A New Jersey judge ruled that pregnant women are entitled to strong privacy protections. If they want the father banned from the delivery room, so be it.

 

The judge wrote

 

“Any interest a father has before the child’s birth is subordinate to the mother’s interests,”…. “Even when there is no doubt that a father has shown deep and proper concern and interest in the growth and development of the fetus, the mother is the one who must carry it to term.”

 

This closed the chapter of a legal dispute that was argued on the day the woman gave birth. The mother and father had planned on marrying, but, they ultimately became estranged from one another. Their total communications consisted of a sporadic text message from one to another. (Of course, that also characterizes the total communications of some married couples.)

 

The dad, Steven Plotnick, sued to get Rebecca DeLuccia, to inform him of when she went into labor, and to grant him access to the baby at the hospital once born.
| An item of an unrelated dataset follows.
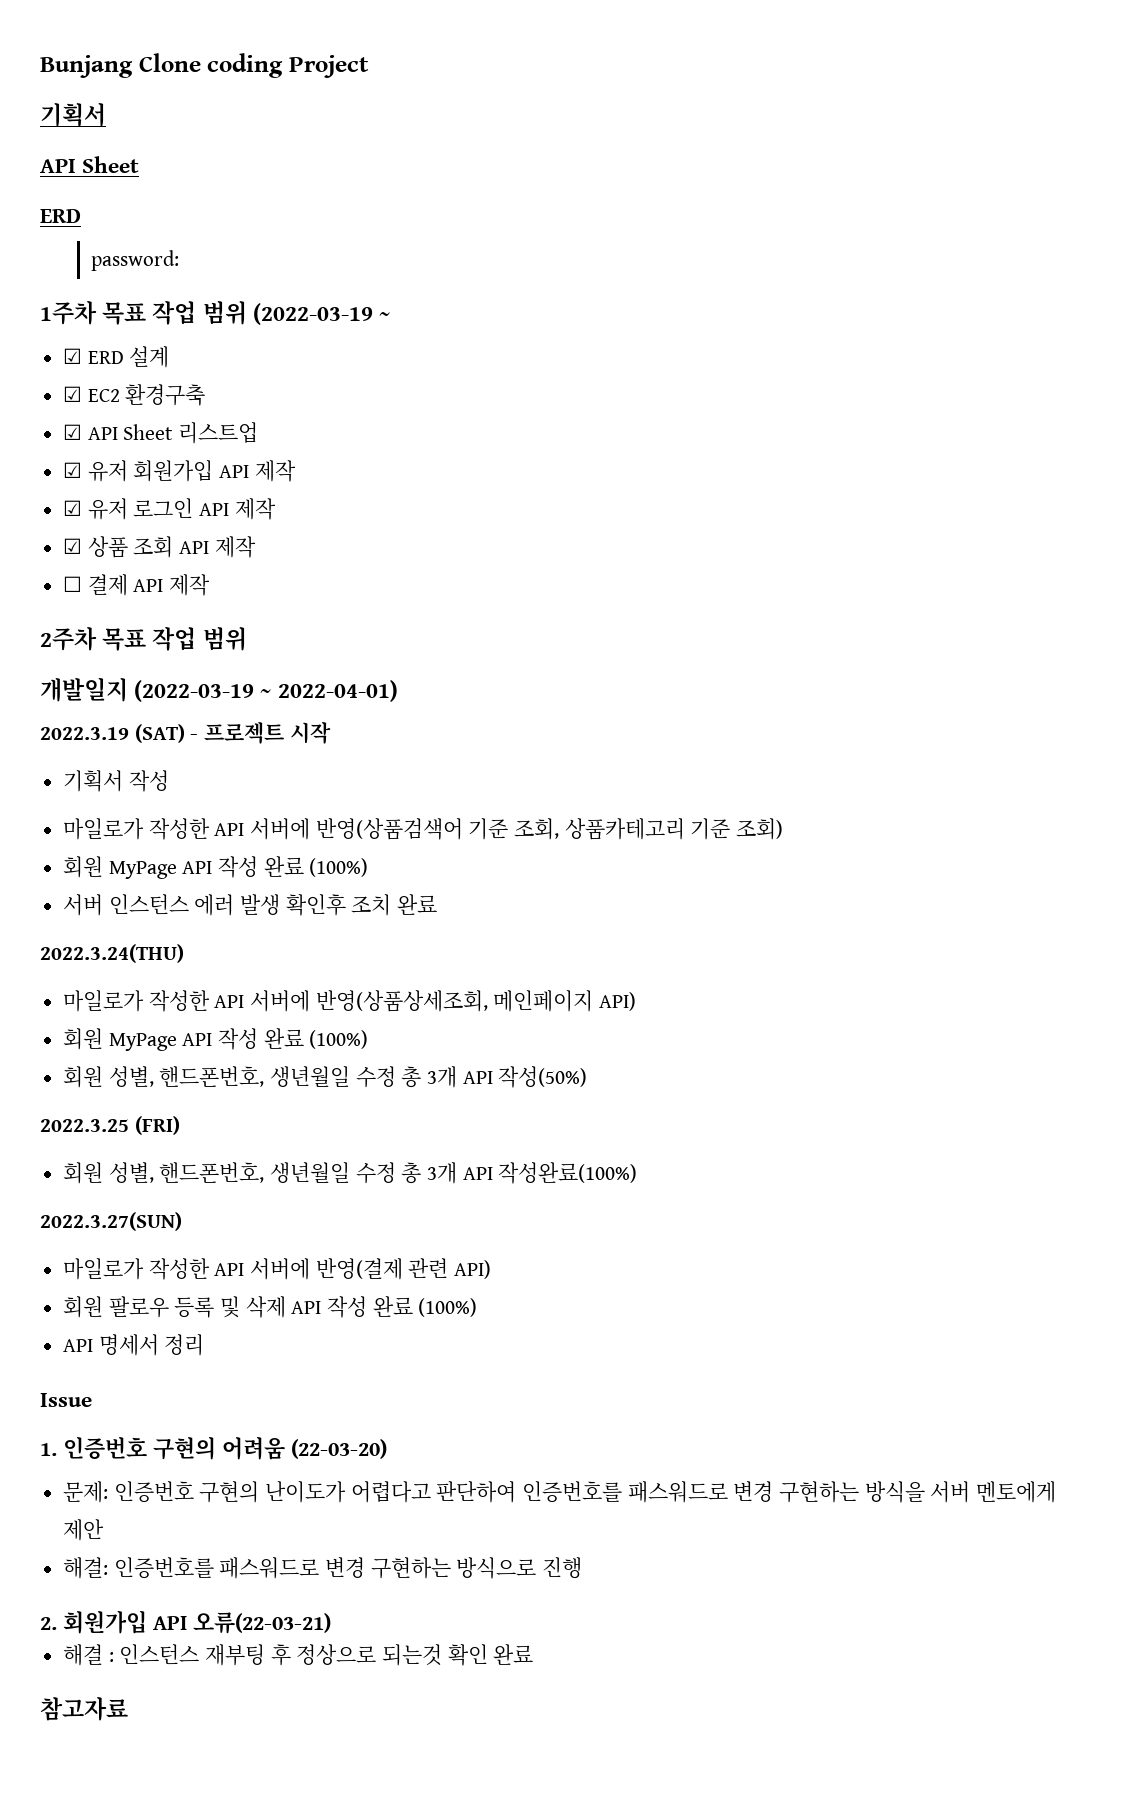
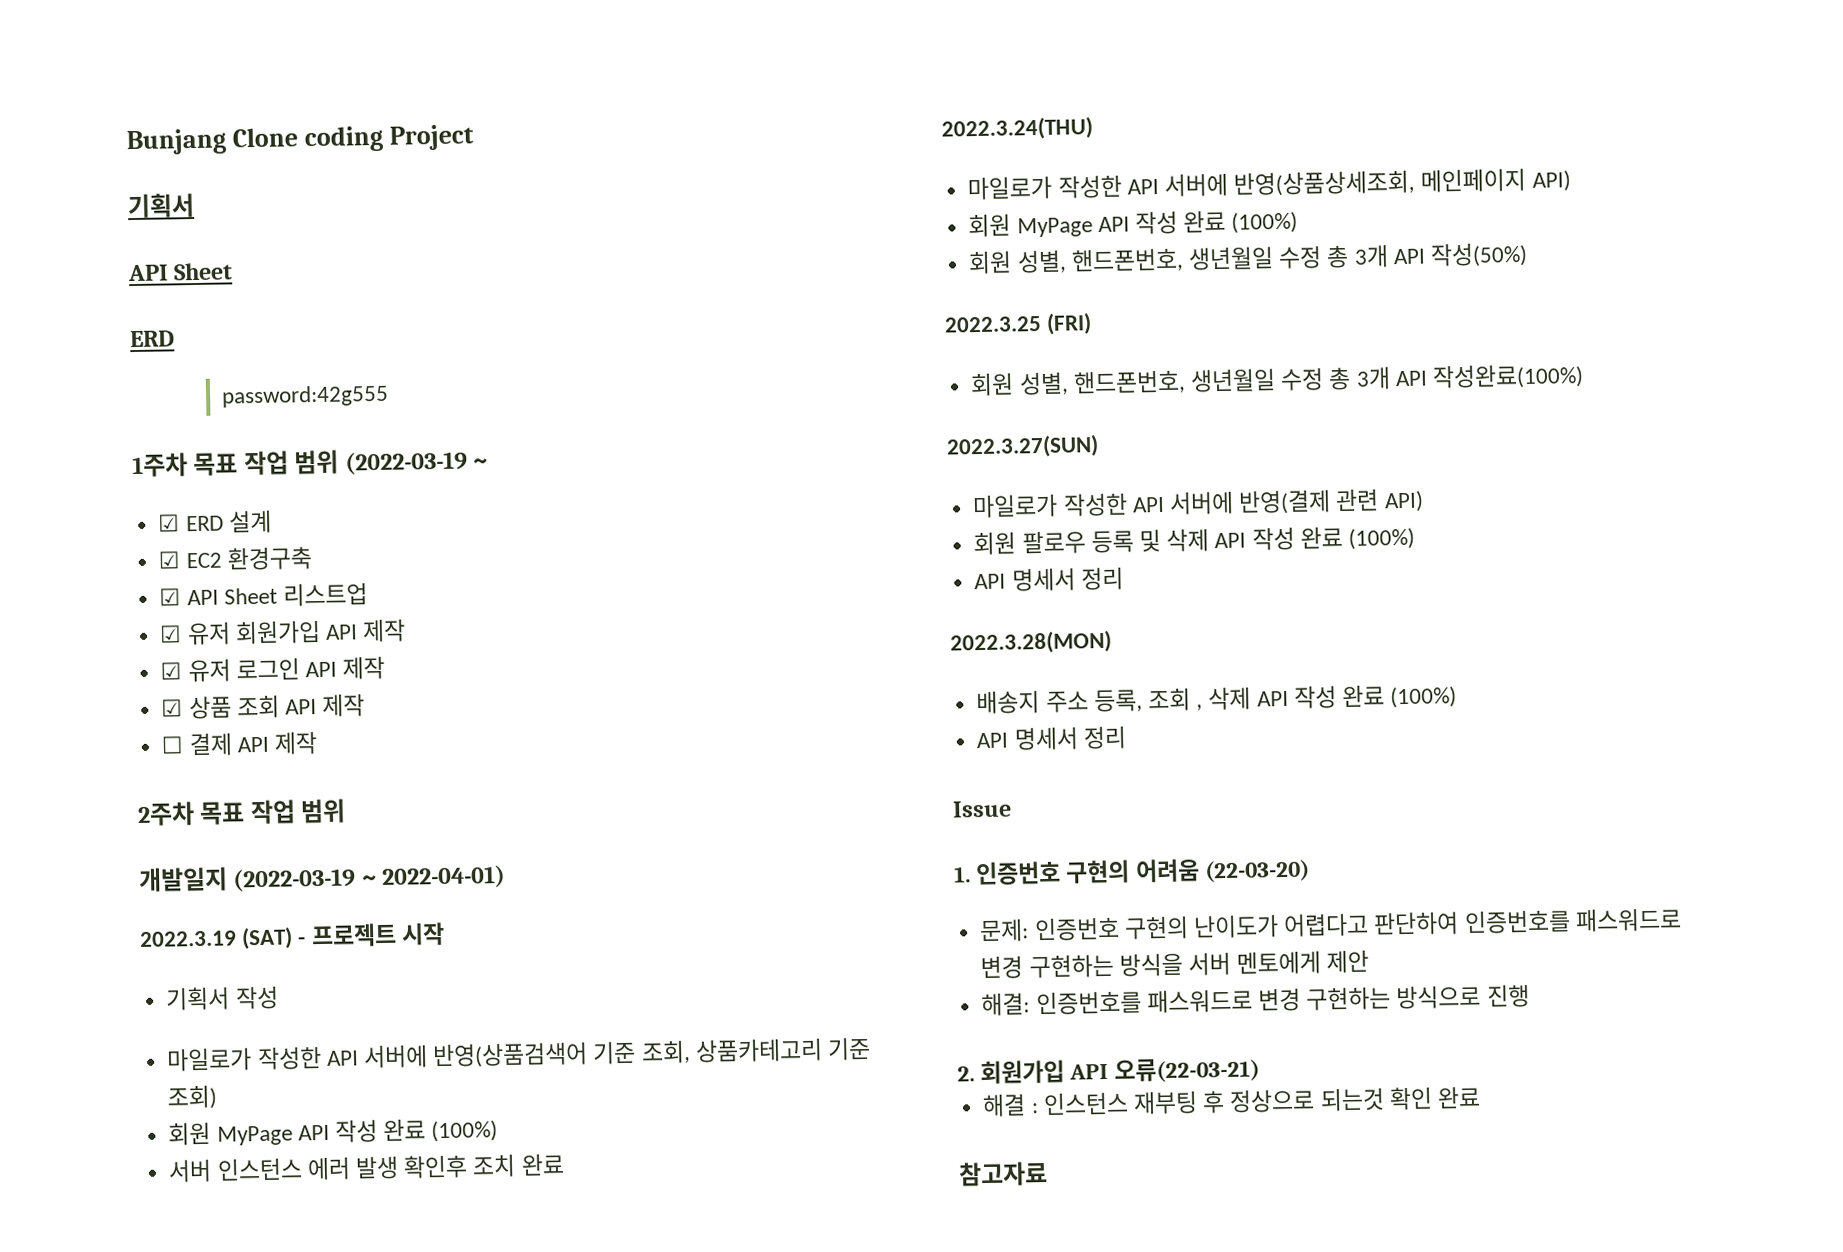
[91,250,180,271] password: -> [221,384,390,408] password:42g555
(205, 1345) none -> [950,629,1112,655] [976,684,1458,715] [976,725,1127,751] // 2022.3.28(MON) // 배송지 주소 등록, 조회 , 삭제 API 작성 완료 (100%) // API 명세서 정리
Apparently some of the oral arguments took place via telephone conference from the delivery room. Oy.

 

The judge ruled for the mom.

 

“any mother is under immense physical and psychological pain during labor. … The order the father seeks would invade her sphere of privacy and force the mother to provide details of her medical condition to a person she does not desire to share that information with.”

 

Dad is not appealing because he was allowed to see the child in the hospital after birth.

 

In buttressing his ruling, the judge opined the New Jersey Supreme Court previously struck down a law requiring that minors notify their parents before they get abortions, ruling in 2000 that the law infringed on those minors’ privacy rights.

 

“In light of the court rulings,” the judge wrote, “it strains logic to ask a pregnant woman to notify the father when she goes into labor.”

 

In New Jersey, if Mom wants Dad out of the delivery room, out he goes.